Because this book helped eviscerate the allure of socialism and communism, Lady Thatcher present­ed Michael Novak with the Anthony Fisher Prize in 1992. And two years later, he received the 24th Templeton Prize for Progress in Religion at West­minster Abbey.

Michael Novak, of course, is many things besides being an insightful author. He's a gifted teacher; he's been an advisor to presidents, a public servant, and a very successful editor. Indeed, he co-founded sev­eral important magazines that look at religion, economies and culture, including This World, Crisis, and First Things.

He has written 26 books on the philosophy and theology of culture and the roles of capitalism and religion in free societies. They include: The Univer­sal Hunger for Liberty: Why the Clash of Civilizations Is Not Inevitable, and On Two Wings: Humble Faith and Common Sense at the American Founding. He also has published two novels.

Michael tells us he is writing a book on the limits of secularism and the future of religion in the face of today's "new atheism." I certainly look forward to reading that book as well.

Ladies and Gentlemen, please join me in welcom­ing a very good friend of freedom, Michael Novak.

Kim R. Holmes, Ph.D., is Vice President for For­eign and Defense Policy and Director of the Kathryn and Shelby Cullom Davis Institute for International Studies at The Heritage Foundation.

MICHAEL NOVAK: Thank you all very much. It is wonderful to be with you.

I want to talk a little bit about three different approaches to religious liberty: one in atheist coun­tries such as France and two different approaches within the United States. Then I will conclude with a few words about Islam-a story not yet fully developed but of great importance to the rest of this century.

Atheists in Europe have their own approach to religious liberty. In personal life, they take religion seriously, as a dangerous social reality that needs to be curbed.

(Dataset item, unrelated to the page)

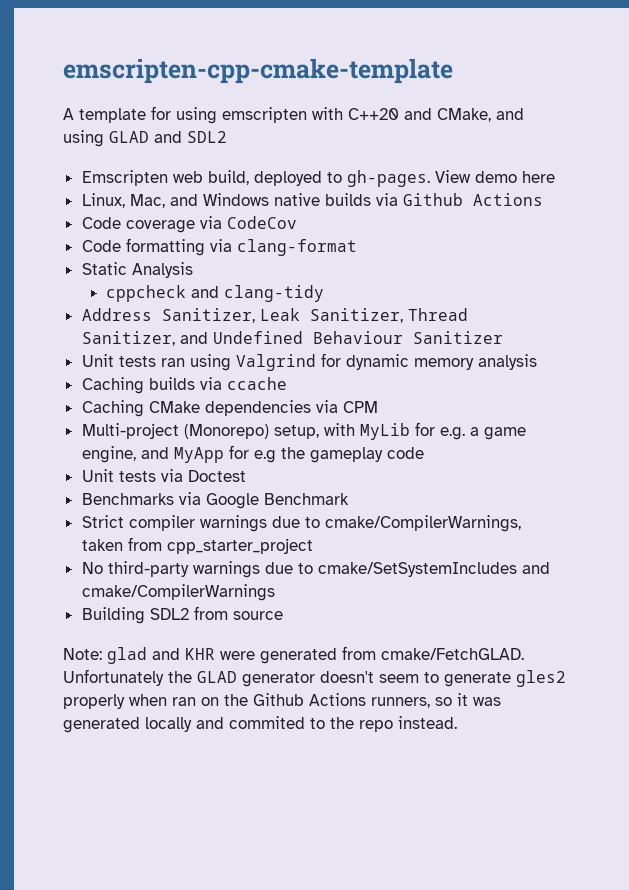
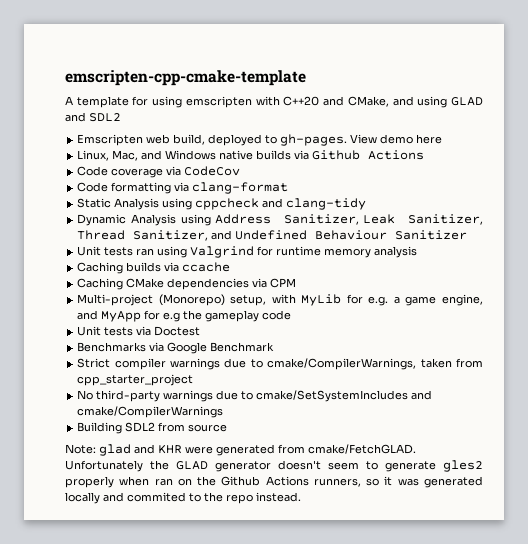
(193, 270) // -> [162,198,193,210] using
(324, 293) none -> [77,214,211,226] Dynamic Analysis using
[345,354,409,370] dynamic -> [276,246,322,256] runtime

Politically, the atheist aim since the French Revolution of 1789 has been to expel reli­gion from public life, and to confine religion to the private sphere. They have attempted to place the state firmly over the church, synagogue, and mosque, in such a way that the state dominates all spheres of public life. They keep religious bodies on the margins. This process goes by the name of "laici­zation" (in Europe), and in America as "seculariza­tion." The secularists' unexpressed hope is that religion over time will wither away, along with other "old-fashioned" things that are inexorably being abandoned. They think that the future will be less religious, more secular than today-and that that will be a good thing.

In America, the pattern has been somewhat dif­ferent. Some Anglo-American atheists do share the sentiments of the French atheists. But most have recognized that religion has a serious place both in the public and the private life of nations. The Anglo-Americans have developed two different defenses of liberty of conscience, one of which is based on non-religious premises, open to atheists, too-at least those atheists who value philosophical argument for its own sake. The other is based upon religious con­ceptions, and expressly on the Jewish and Christian vision of a Creator and Sovereign over all things.

The non-religious view has two versions. The first is that in the state of nature, humans are a dan­ger to one another. For their own safety, therefore, they form a social contract by which they eschew personal and private violence-in exchange for a "social contract" by which the state guards theirrights. This reason grounds rights in fear and has a base in pragmatism. Humans are a danger to one another, we need to be afraid of one another; there­fore, we need to make a practical arrangement for our safety. That's the social contract reasoning.

The second reason is that, by nature, each human person is responsible for accepting or rejecting evidence presented to his or her own con­sciousness; and each is responsible for deciding upon his own way of life. This responsibility gives rise to a human right-where there's a responsibil­ity there's a right-to make such decisions and choices. And this right is inalienable. No one per­son can make those decisions or choices for any other. In this sense, the conscience of all must be respected as inviolable.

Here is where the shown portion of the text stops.